# Generel guidelines for knurling



## ksor (Dec 18, 2007)

Do you have a link ?


Best regards
KSor, Denmark


----------



## Brass_Machine (Dec 18, 2007)

Ya know, I am interested in this too. We didn't cover knurling in the shop classes I took. Anyone want to do a tutorial?


Eric


----------



## kellswaterri (Dec 18, 2007)

Hello All,
a few links that may be of help...

http://www.jjjtrain.com/vms/cutting_tools_lathe/cutting_tools_lathe_04.html

http://www.metalworking.com

http://www.ezinearticles.com/?An-Introduction-toKnurling-Tool&id=771292

All the best for now,
              John.


----------



## tattoomike68 (Dec 18, 2007)

There are a few types and some are better than others. If I were to make a buy one I would go with the scissor type.

I have seen screw machines knurl long flimsy peices at high speeds with a guide bushing in the tailstock to act much like a center and the machine would use the tool at high speed. You can get away with that when the machine is blasting oil at 100+psi.

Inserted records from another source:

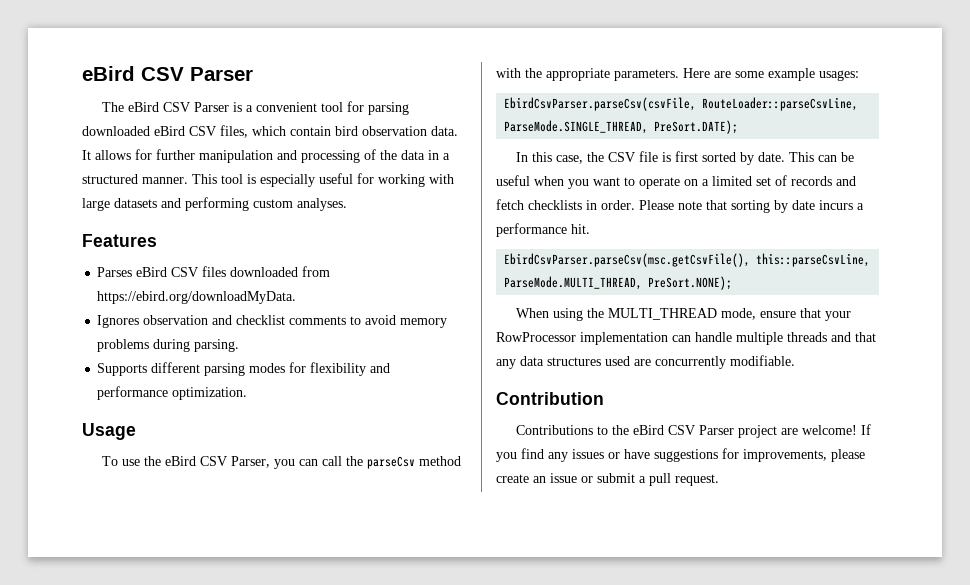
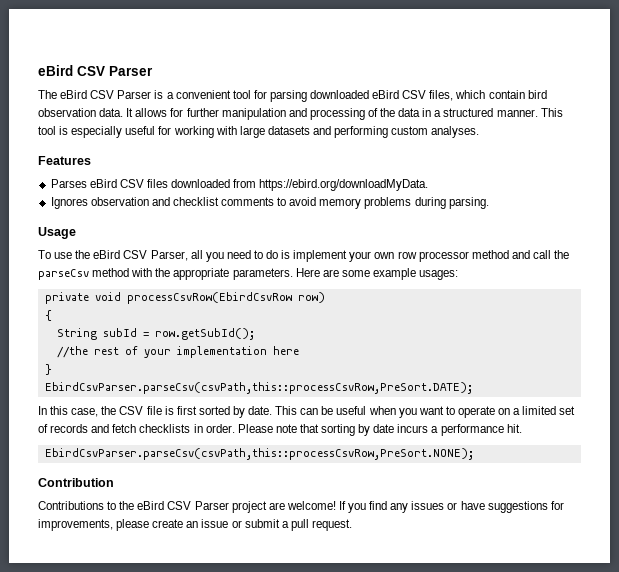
- Supports different parsing modes for flexibility and performance optimization.
- To use the eBird CSV Parser, you can call the parseCsv method with the appropriate parameters.
+ To use the eBird CSV Parser, all you need to do is implement your own row processor method and call the parseCsv method with the appropriate parameters.
- EbirdCsvParser.parseCsv(csvFile, RouteLoader::parseCsvLine, ParseMode.SINGLE_THREAD, PreSort.DATE);
+ private void processCsvRow(EbirdCsvRow row)
+ {
+ String subId = row.getSubId();
+ //the rest of your implementation here
+ }
+ EbirdCsvParser.parseCsv(csvPath,this::processCsvRow,PreSort.DATE);
- EbirdCsvParser.parseCsv(msc.getCsvFile(), this::parseCsvLine, ParseMode.MULTI_THREAD, PreSort.NONE);
- When using the MULTI_THREAD mode, ensure that your RowProcessor implementation can handle multiple threads and that any data structures used are concurrently modifiable.
+ EbirdCsvParser.parseCsv(csvPath,this::processCsvRow,PreSort.NONE);

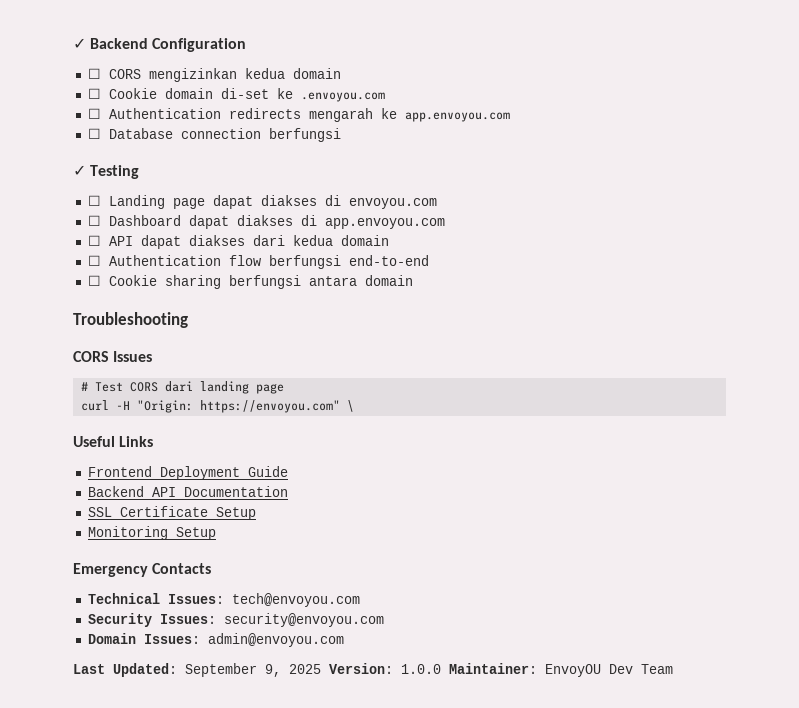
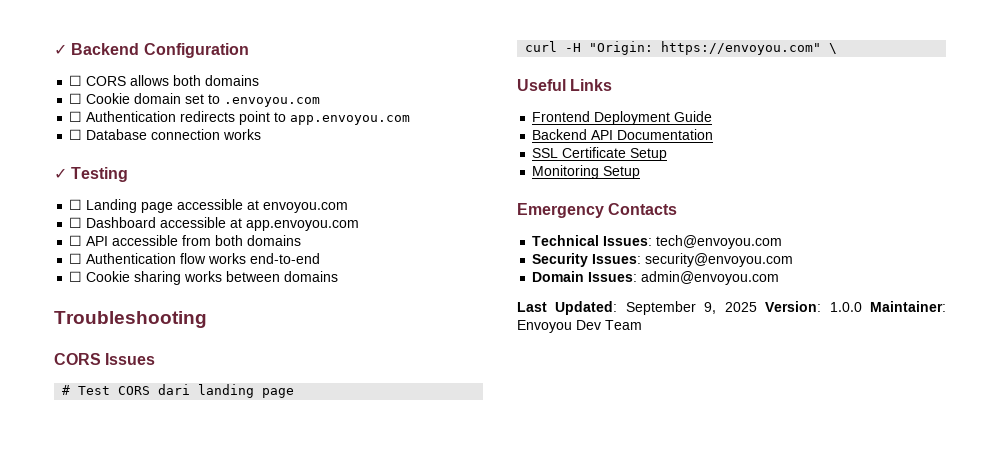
- ☐ CORS mengizinkan kedua domain
+ ☐ CORS allows both domains
- ☐ Cookie domain di-set ke .envoyou.com
+ ☐ Cookie domain set to .envoyou.com
- ☐ Authentication redirects mengarah ke app.envoyou.com
+ ☐ Authentication redirects point to app.envoyou.com
- ☐ Database connection berfungsi
+ ☐ Database connection works
- ☐ Landing page dapat diakses di envoyou.com
+ ☐ Landing page accessible at envoyou.com
- ☐ Dashboard dapat diakses di app.envoyou.com
+ ☐ Dashboard accessible at app.envoyou.com
- ☐ API dapat diakses dari kedua domain
+ ☐ API accessible from both domains
- ☐ Authentication flow berfungsi end-to-end
+ ☐ Authentication flow works end-to-end
- ☐ Cookie sharing berfungsi antara domain
+ ☐ Cookie sharing works between domains
- Last Updated: September 9, 2025 Version: 1.0.0 Maintainer: EnvoyOU Dev Team
+ Last Updated: September 9, 2025 Version: 1.0.0 Maintainer: Envoyou Dev Team

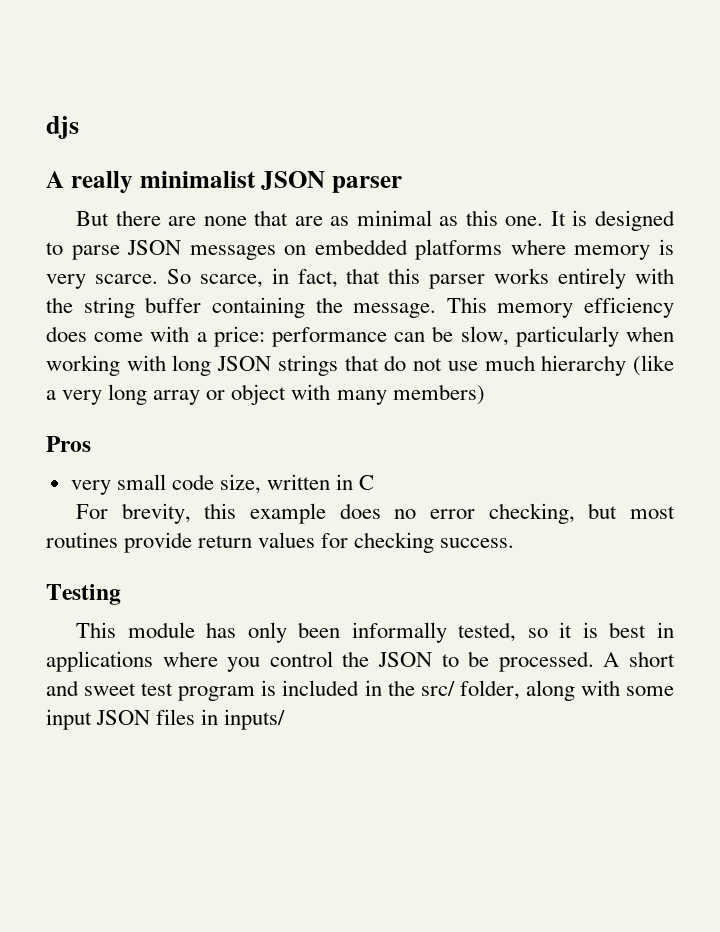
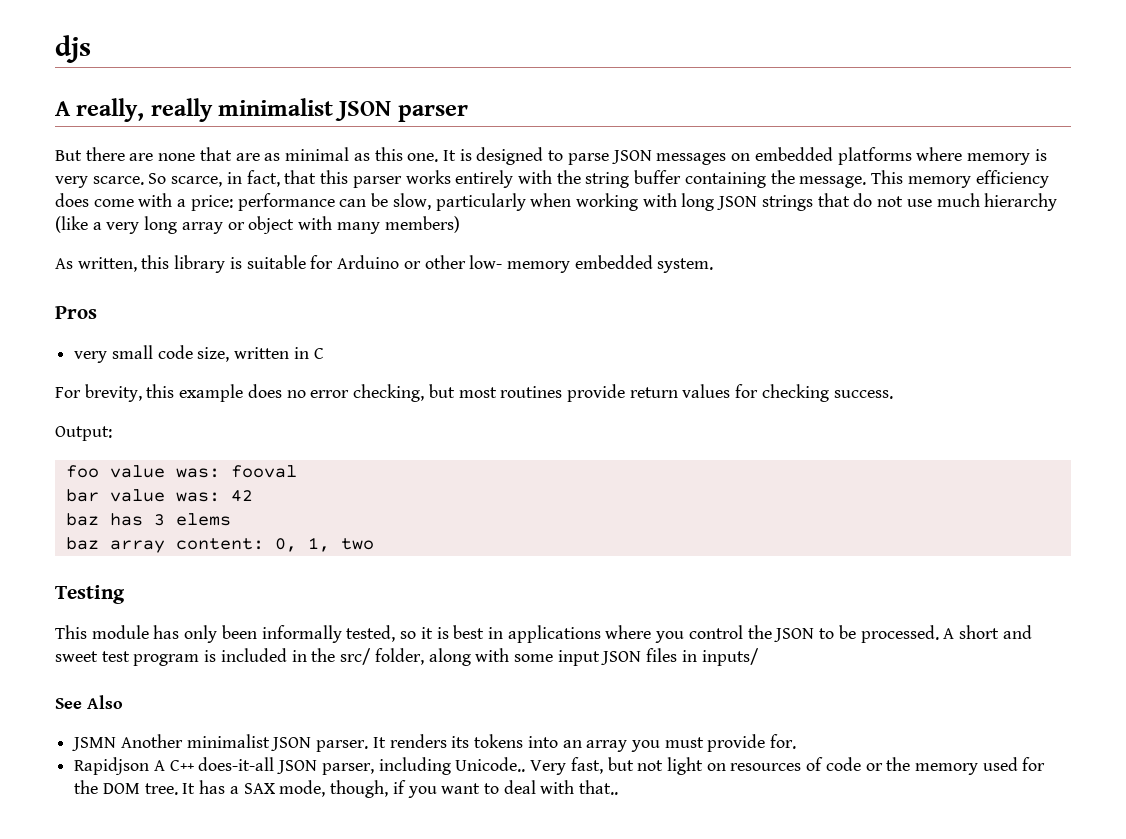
- A really minimalist JSON parser
+ A really, really minimalist JSON parser
+ As written, this library is suitable for Arduino or other low- memory embedded system.
+ Output:
+ foo value was: fooval
+ bar value was: 42
+ baz has 3 elems
+ baz array content: 0, 1, two
+ See Also
+ JSMN Another minimalist JSON parser. It renders its tokens into an array you must provide for.
+ Rapidjson A C++ does-it-all JSON parser, including Unicode.. Very fast, but not light on resources of code or the memory used for the DOM tree. It has a SAX mode, though, if you want to deal with that..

I have found that the more oil the better.

knurling and thread rolling are very simular and I can tell you that thread rolling is super fast with the best finnish making the best threads. It will make the fastest cnc look like its running in granny gear. Both operations are done with lots of oil.


----------



## mklotz (Dec 18, 2007)

Some general thoughts on the subject...

Buy a scissors type knurling tool. The extreme pressures involved when using a standard type knurling tool on a light lathe can play havoc with the spindle bearings.

Use the lowest spindle speed (backgear).

Use plenty of dark, sulphurated cutting oil. While it's true that knurling is an embossing rather than cutting process, knurling, especially in brass, will cause metal to flake off the parent stock. This needs to be flushed away to obtain a clean knurl pattern. Keep oil brush (and fingers and cloth wipers) well away from where the action is. (I have several acid brushes with beautifully knurled, very flat handles.) A squirt type oil can is advised for applying cutting oil.

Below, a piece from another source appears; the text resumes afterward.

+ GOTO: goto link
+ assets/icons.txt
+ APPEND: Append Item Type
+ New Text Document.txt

If the knurls don't track perfectly when the tool is first applied, keep applying more pressure until they do track. When the knurls are forming to your satisfaction, move the tool to complete the knurling operation. Avoid making multiple passes with the tool if at all possible.

Newly made knurls can be somewhat uncomfortable to the fingers in any application where moderate manual pressure must be exerted on the knurled surface. After the knurling is completed, take a file and lightly break the sharp points for the comfort of the user.


----------



## Powder keg (Dec 18, 2007)

A guy I work with Knurled his 6" scale LOL:O)


----------



## Bogstandard (Dec 18, 2007)

I know that this might sound a bit offputting, but everyone has their own way of doing knurling. I have both the scissor type and the normal in from the side.
Now this is where the techniques and preferences differ, I don't like the scissor type, even though they say it is better for your machine, I tend to use the scissor type only on very small parts that can't take the side loads, and I run mine fairly fast. So asking people to do a write up might get a lot of different views to doing the job. Machinery comes into play, a big heavy machine will take the side strain, whereas a smaller machine really would need to use the scissor type.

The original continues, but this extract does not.